On January 5, 1899, the petition for a rehearing was overruled in an opinion by

Judge DuRelle.

Since the opinion was delivered in this case, there have been filed an additional brief and a petition for rehearing on behalf of the appellant, in which some questions are presented not presented or argued in the briefs on file upon the original hearing. As the failure to file this additional brief before the case was decided was not, under the circumstances, the fault either of the appellant or his counsel, we have given the case careful reconsideration.

The argument elaborately made in the brief, that the amendment of March 16th was repealed by implication by the enactment of the amendment of March 19, 1894, has, we think, been sufficiently answered in the original opinion. We may add, however, that while it is unnecessary to decide whether the act of March 19th was, under section 51 of the Constitution, so defective in its statement of what was to be accomplished by it as to be invalid, we are not willing to hold that an amendment which, by its terms purports only to add certain words to a statute can properly be construed to repeal a prior amendment whose provisions are not in the least inconsistent with those added words. Moreover, we are clearly of opinion that in these two amendments the words “county court” and “county judge” are used as synonymous, and are intended *23to mean the county judge when sitting as judge of the county court.

It is further objected by appellant that the laws in relation to the annexation of territory to cities of the various classes differ, and that, as citizens of the State living outside the limits of the various classes of towns are entitled to have their property rights determined and adjudicated under uniform laws, it is unconstitutional to apply a different rule to the annexation of territory lying contiguous to a city of the sixth class from the rule applying to territory contiguous to a city of the first class. This objection seems to us to be rather technical than real. It seems to us clear that legislation by the municipal Legislature looking to the annexation of territory is embraced under the general term of “organization and 'government” of cities of the class to which the municipality belongs. This being so, the Constitution (section 156) itself authorizes a difference to be made; the only restriction being that all municipal corporations of the same class shall possess the same powers, and be subject to the same restrictions.

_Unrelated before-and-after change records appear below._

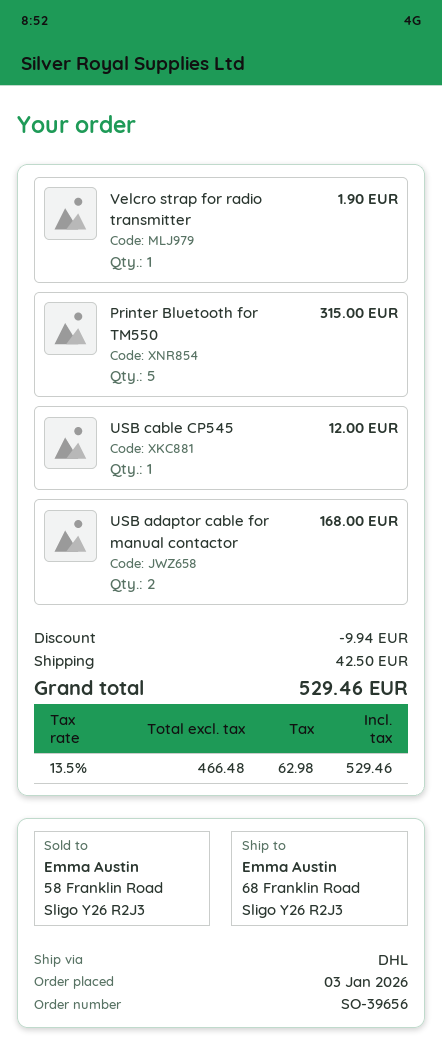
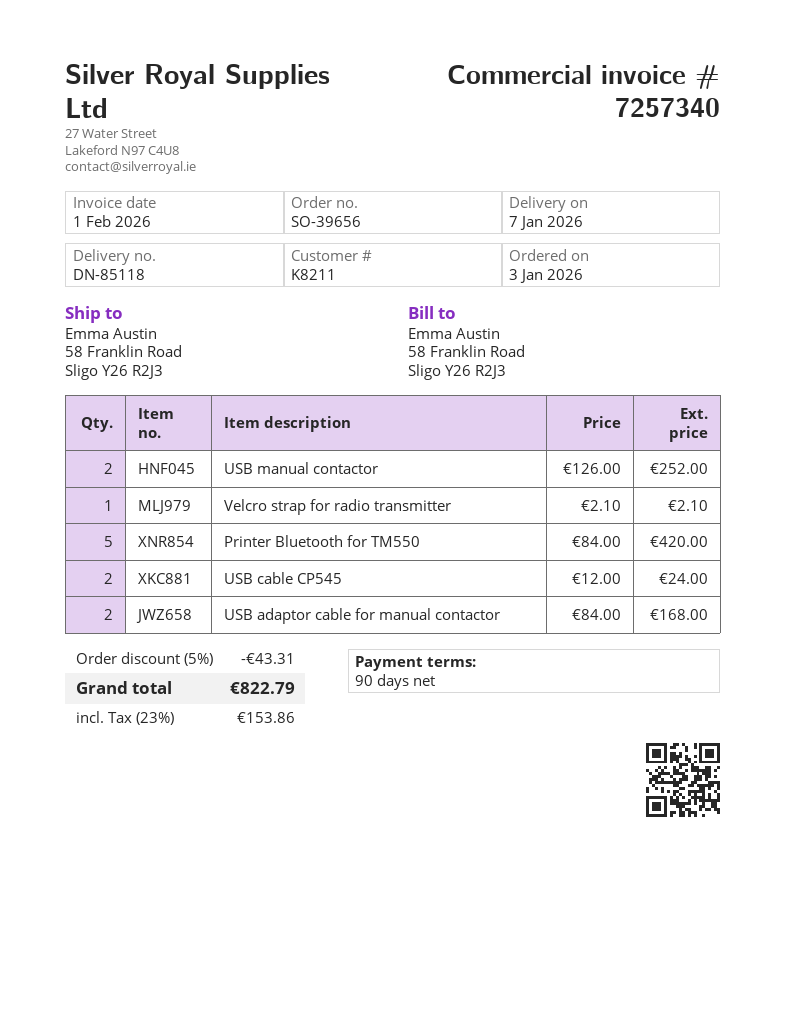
ship to: 68 Franklin Road, Sligo Y26 R2J3 -> 58 Franklin Road, Sligo Y26 R2J3
Velcro strap for radio transmitter: 1 for 1.90 -> 1 for 2.10
Printer Bluetooth for TM550: 5 for 315.00 -> 5 for 420.00
USB cable CP545: 1 for 12.00 -> 2 for 24.00
USB manual contactor: none -> 2 for 252.00
discount: 9.94 -> 43.31
shipping: 42.50 -> none
tax: 13.5% = 62.98 -> 23% = 153.86
total: 529.46 -> 822.79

Nor do we consider the proposition tenable that the statute is violative of the fourteenth amendment to the Federal Constitution. That amendment contemplates protection against discriminations by State action as between persons and classes of persons, but it is not designed to control States as to county and municipal governments; nor does it profess to secure to all persons in •the United States the benefit of the same laws. There may be diversities among States, and differences even in the same State. Missouri v. Lewis, 101II. S., 22. Said Mr. Justice Bradley of the fourteenth amendment in the case cited: “It contemplates persons and classes of per*24sons. It has not respect to local and municipal regulations that do not injuriously affect or discriminate between persons or classes of persons within the places or municipalities for which such regulations are made.”

A further objection urged is that the act providing for . the annexation is unconstitutional, as in violation of section 7 of the bill of rights, guaranteeing to every citizen ' the right to the ancient mode of trial by jury. But for the statute the appellant would have no right to resort to the courts at all; the act of annexation being a legislative act, which, under our Constitution, might have been placed entirely in the discretion of the local Legislature. But the Legislature has, in its wisdom, given to the resident of the territory proposed to be annexed a right to resort to the circuit court, not by way of appeal from the action of the local Legislature, but by a preventive proceeding, by means of which the citizen, if successful, may prevent any other attempt at annexation for a period of two years. In giving this new right to the citizen, the State Legislature had the right to provide for trial by jury, or to lodge the power in the court without the intervention of a jury. The law does not make the local act take effect upon the approval of the chancellor, but merely authorizes the local Legislature to proceed in the event the chancellor does not disapprove. And this seems to us to answer another objection urged, viz., that the act in question confers upon the judicial department legislative functions or powers.

Another objection is that the court did not consider the questions of annexing the territory lying on different sides of the town as separate propositions. There would be some force in this objection, if the territory sought *25to be annexed upon the different sides of the town lay in separate, disconnected parcels; but, as the case stands, it is sufficient to say that the statute providing for the annexation does not permit the residents of the territory sought to be annexed to split it up into parcels for the purpose of resisting annexation of one or more of such . parcels.

It is unnecessary to consider the question whether the acts of the trustees were binding as acts of de facto officers, for the averments sustain the theory that they acted unanimously, and a quorum were confessedly eligible at the date of their appointment; the claim being only that two of the five were ineligible, as not residing within the municipality.

It is true, as claimed by appellant, that it is not proper practice to sustain a demurrer to a portion of an unparagraphed pleading, the proper remedy being by motion to strike out; but the action of the court in this behalf was not error to the prejudice of the substantial rights of appellant.

As to the question of fact, we do not feel authorized, under the evidence in this record, to disturb the finding of the circuit court.

As we have not deemed it necessary to consider appellee’s contention for an equitable estoppel, we need not consider appellant’s argument in response thereto, further than to say that we are satisfied he was not the author of the act of 1836.

The petition for rehearing is overruled.

The whole court sat in this case.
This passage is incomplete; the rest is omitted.